The software, called EinsTuner, lets IBM chip designers build more-refined products without having to spend as much time hand-tuning them, said Leon Stock, senior manager of design automation at IBM Research.

IBM researchers plan to describe the technology in a paper to be presented at the Design Automation Conference beginning June 10.

Having high-performance processors is critical to IBM's computing plans. It has embarked on a strategy to consolidate its three high-end server lines so they use the same microprocessor. With all those eggs in one basket, it will be essential that the chip be competitive with products from Sun Microsystems and Intel.

IBM is also working to improve the transistors--the tiny switches that make up a chip's circuitry.

The EinsTuner technology is part of the steady march toward automation that's become an essential part of designing ever-larger microprocessors, the electronic brains that let computing devices process data and shuttle it over networks.

But automation has its drawbacks.

Often, giving automated computing processes a bigger say in creating technology such as microprocessors or software has meant that designers sacrificed careful optimization for a computer's brute-force methods. Automation gets a product out the door faster, but can result in bloated software or chips that are larger than they need to be.
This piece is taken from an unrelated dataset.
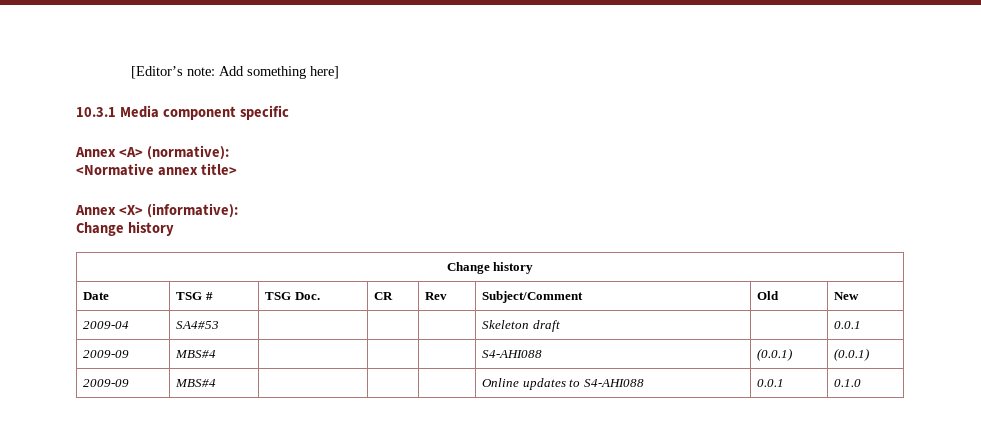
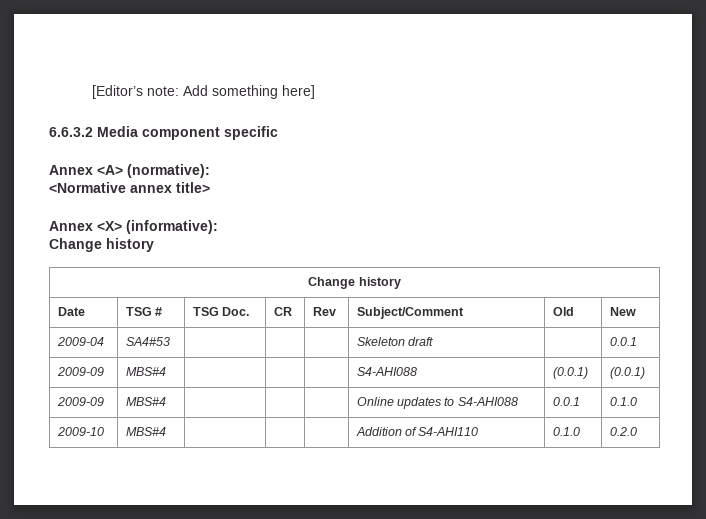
- 10.3.1 Media component specific
+ 6.6.3.2 Media component specific
+ 2009-10 | MBS#4 | | | | Addition of S4-AHI110 | 0.1.0 | 0.2.0

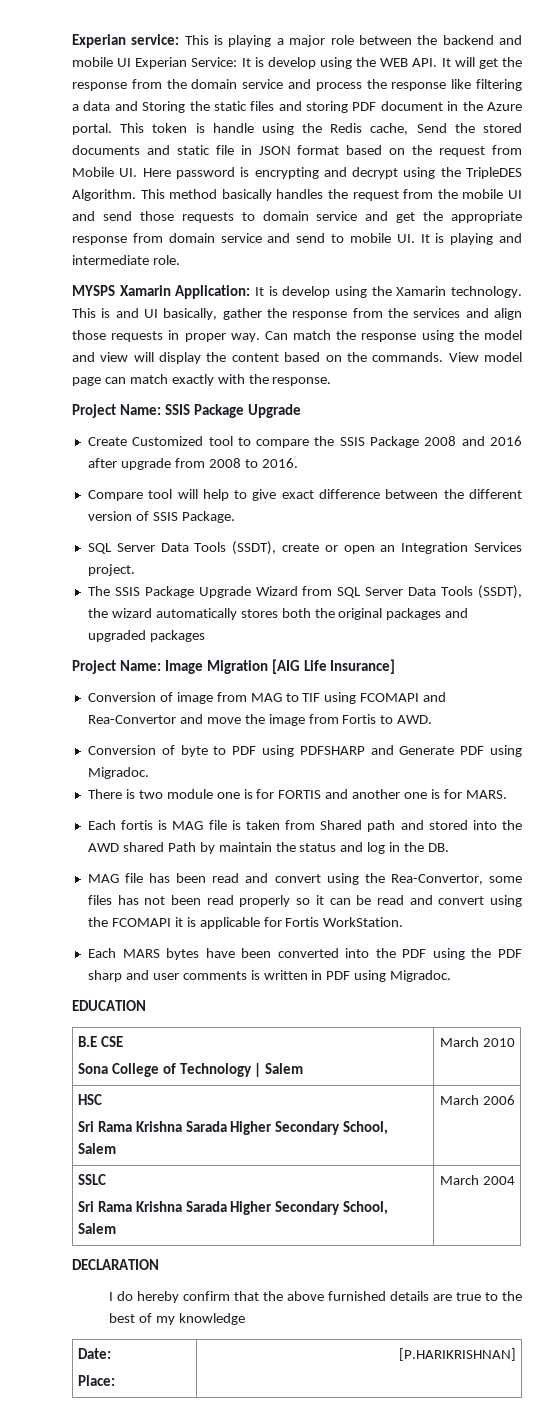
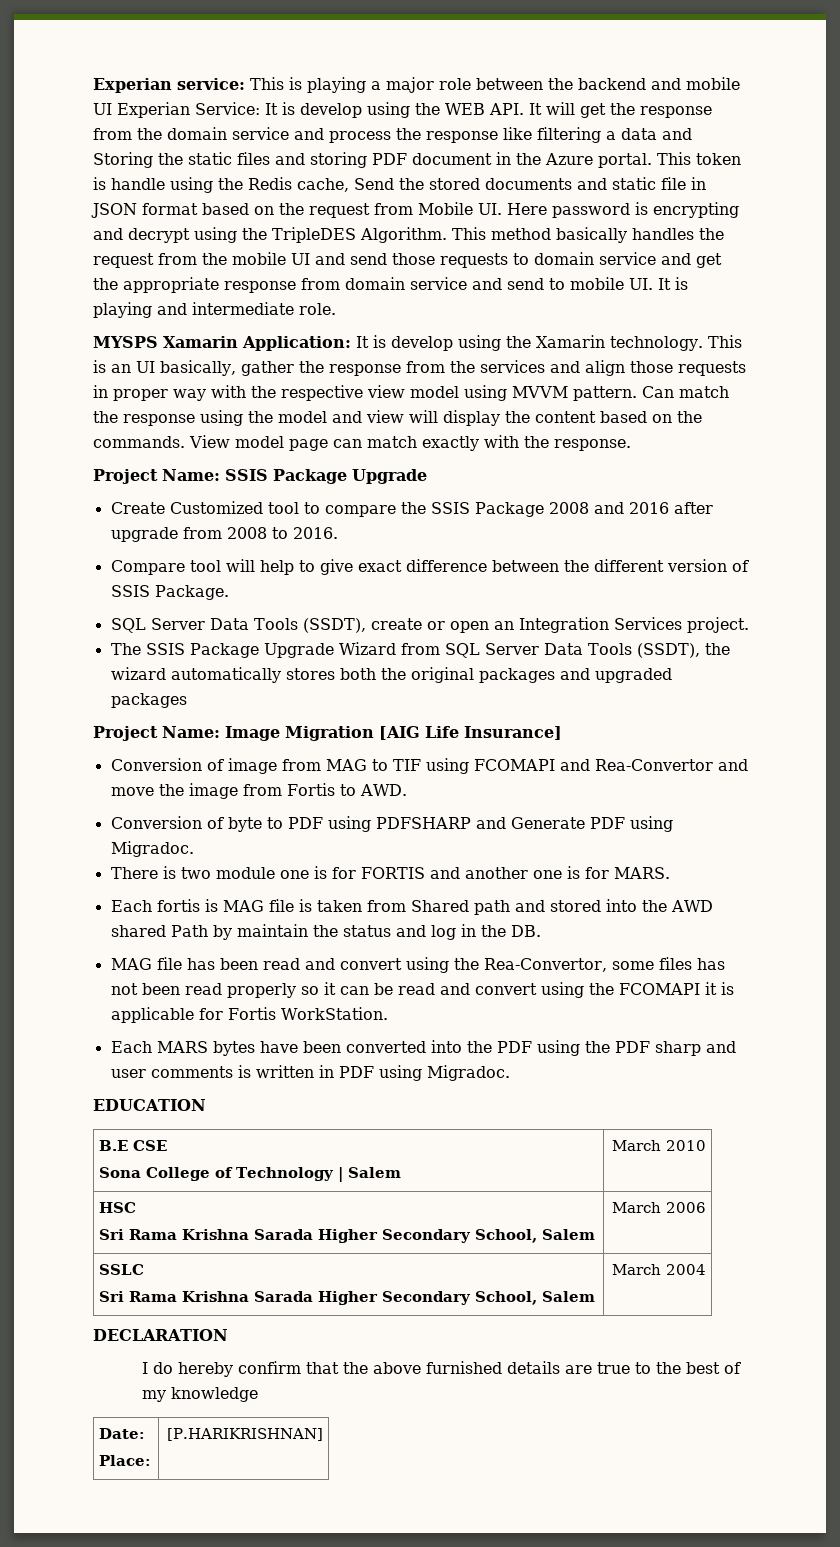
- This is and UI basically, gather the response from the services and align those requests in proper way.
+ This is an UI basically, gather the response from the services and align those requests in proper way with the respective view model using MVVM pattern.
IBM's EinsTuner aims to bring a new level of refinement to automation by focusing on just the sort of careful optimization that earlier automation software didn't address.
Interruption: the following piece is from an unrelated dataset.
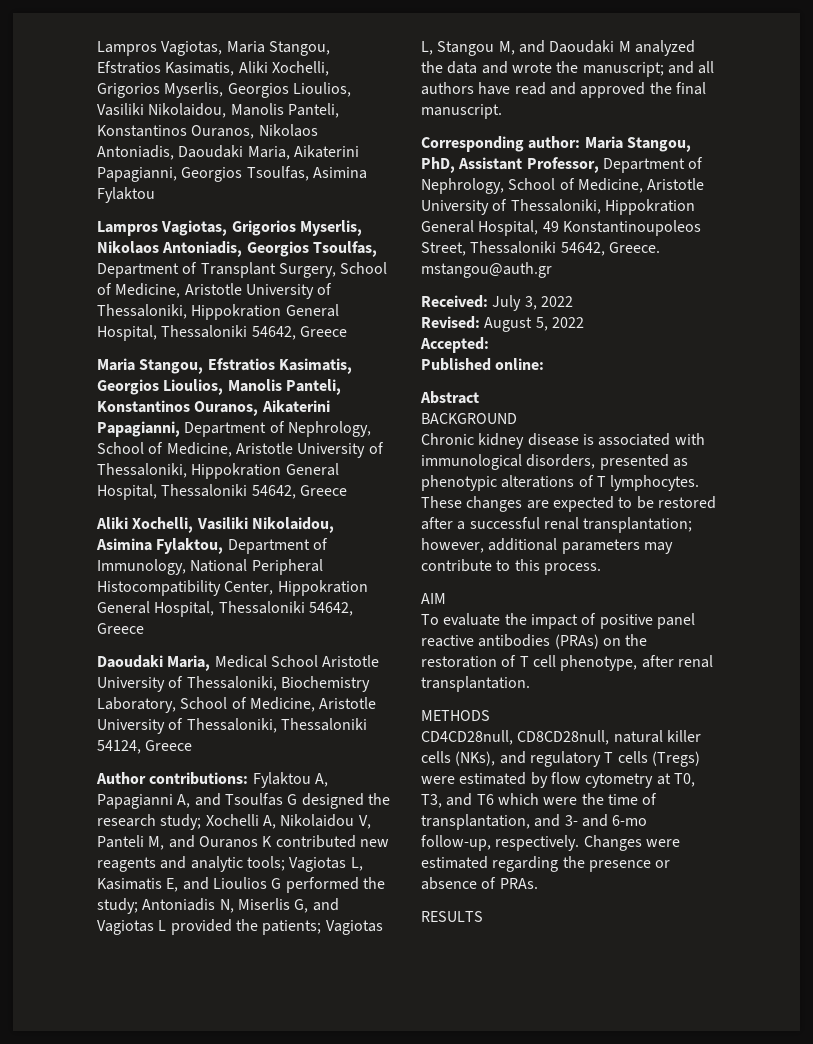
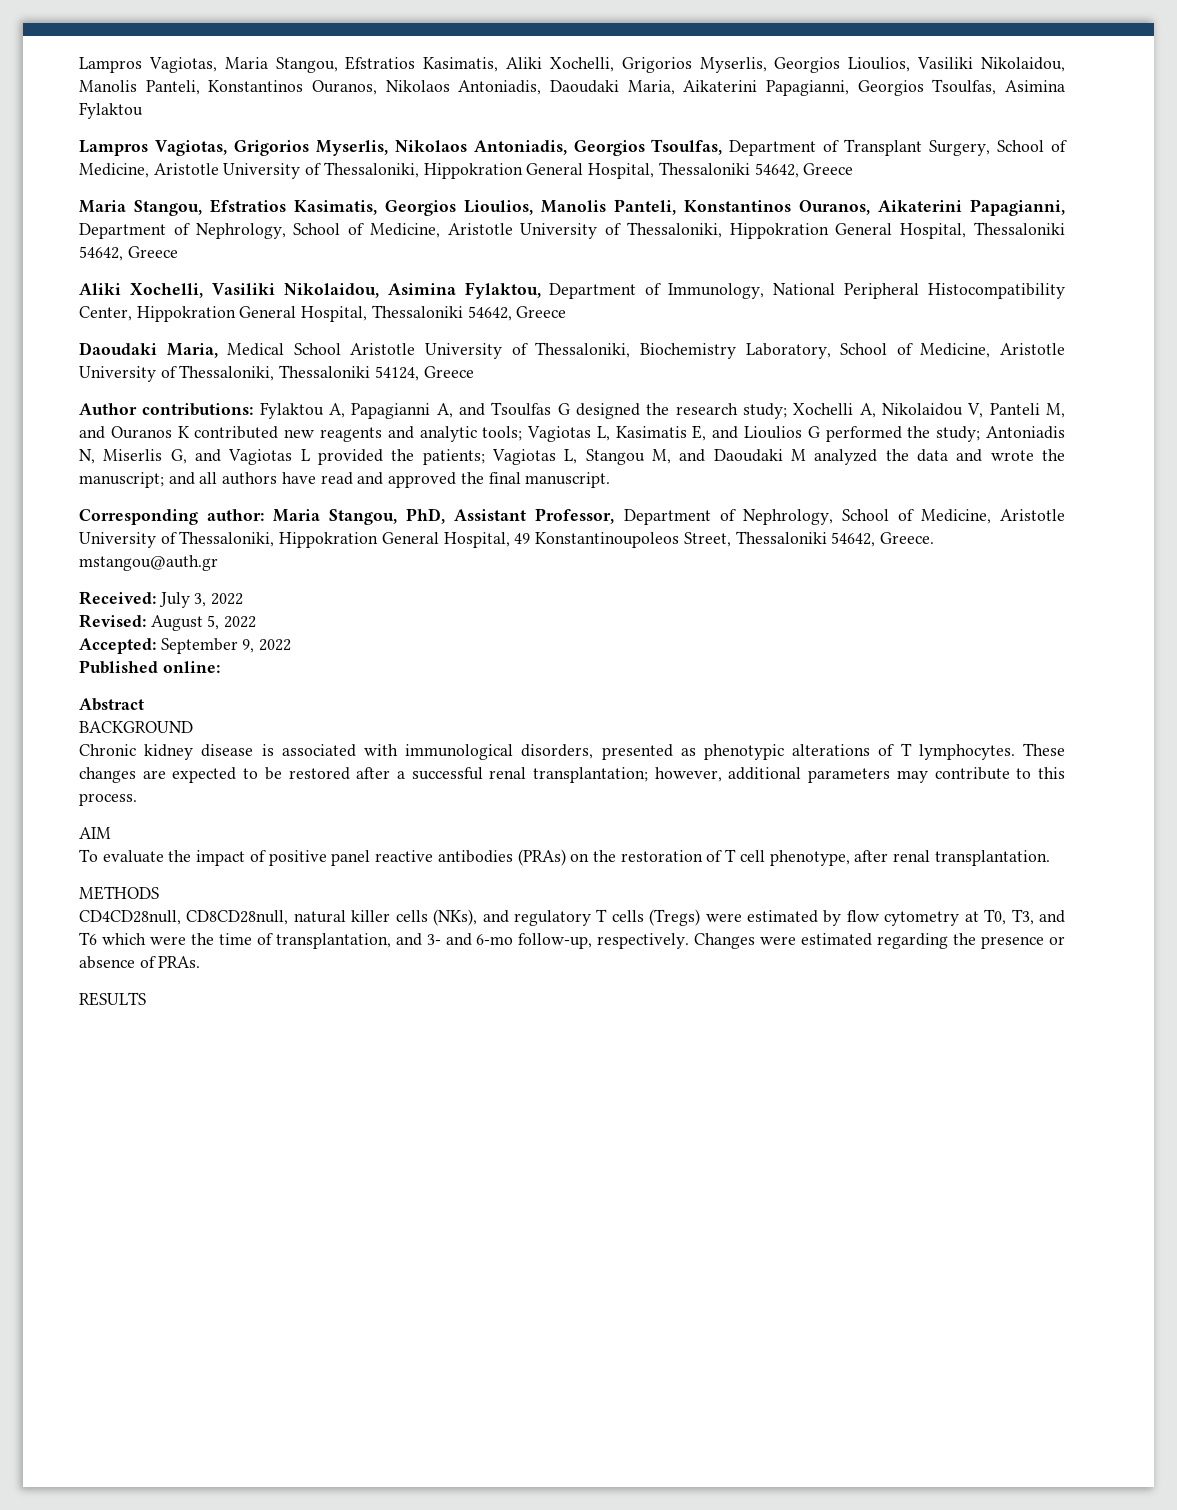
- Accepted:
+ Accepted: September 9, 2022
Not all transistors are equal. Larger ones switch on and off faster, improving chip performance, but they occupy more real estate and soak up more power. Smaller transistors are slower and have a harder time producing a clean electrical signal, but consume less power and area.
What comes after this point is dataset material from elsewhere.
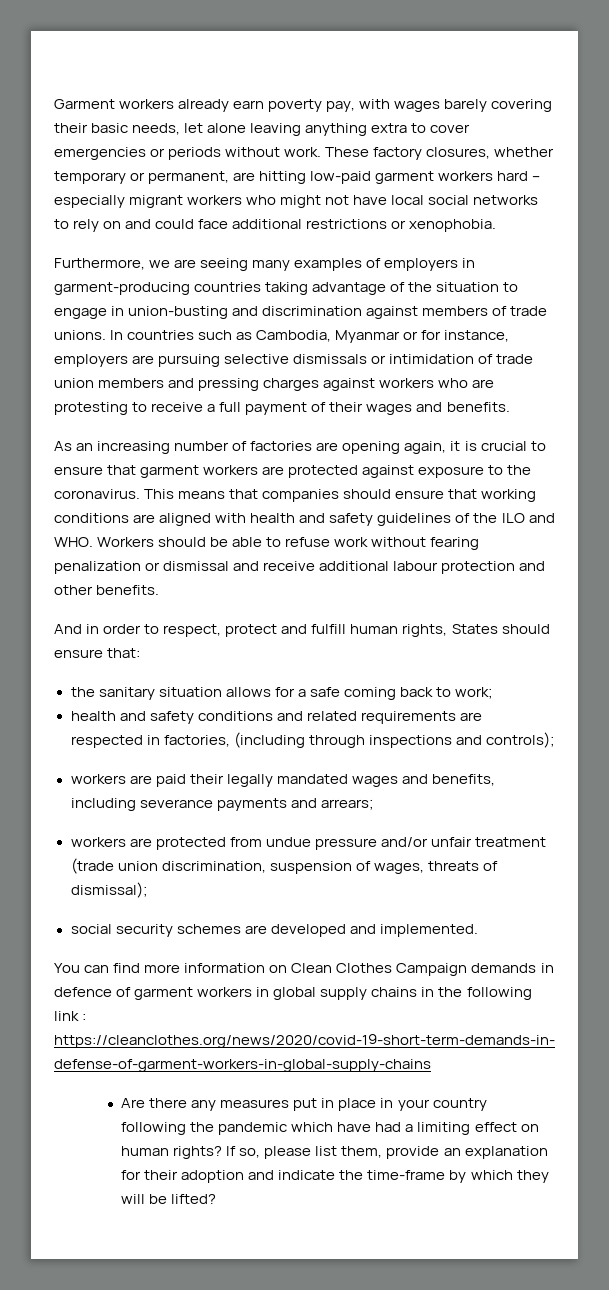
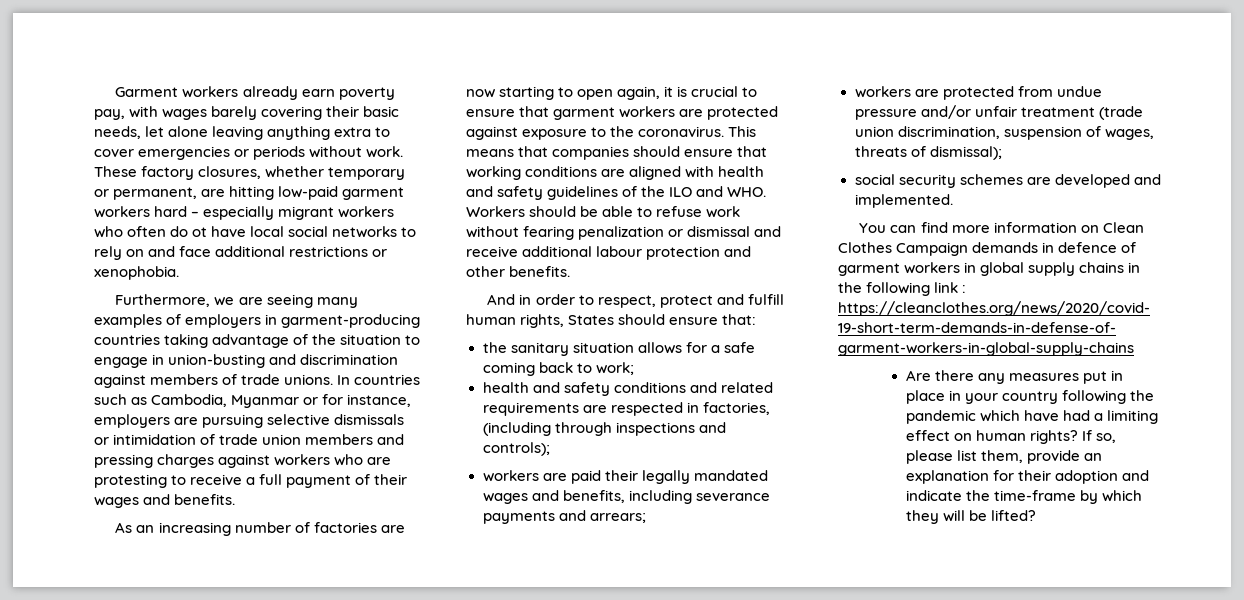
- These factory closures, whether temporary or permanent, are hitting low-paid garment workers hard – especially migrant workers who might not have local social networks to rely on and could face additional restrictions or xenophobia.
+ These factory closures, whether temporary or permanent, are hitting low-paid garment workers hard – especially migrant workers who often do ot have local social networks to rely on and face additional restrictions or xenophobia.
- As an increasing number of factories are opening again, it is crucial to ensure that garment workers are protected against exposure to the coronavirus.
+ As an increasing number of factories are now starting to open again, it is crucial to ensure that garment workers are protected against exposure to the coronavirus.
A chip designer's job involves balancing different transistor sizes, tapping the larger ones only for frequently used computing processes to squeeze the most performance out of a chip design, Stock said.

"It's quite a big problem in microprocessor design," Stock said.

At present, the EinsTuner software only works on the parts of chips in which circuitry is laid out by hand, Stock said. But the next-generation version will also work in conjunction with synthesis software that lays out circuits on its own, expanding the usefulness of EinsTuner.

The EinsTuner technology was used to design parts of IBM's two most prestigious processors, the Power4 processor used in its top-end p690 "Regatta" Unix server and the 64-bit processor code-named Blueflame that powers the new z900 and z800 mainframes.

EinsTuner was used to optimize about 20 percent to 25 percent of the Power4's circuitry, Stock said.

IBM doesn't plan to license the technology to other chip-design companies, Stock said, but it does plan to improve EinsTuner for its own use.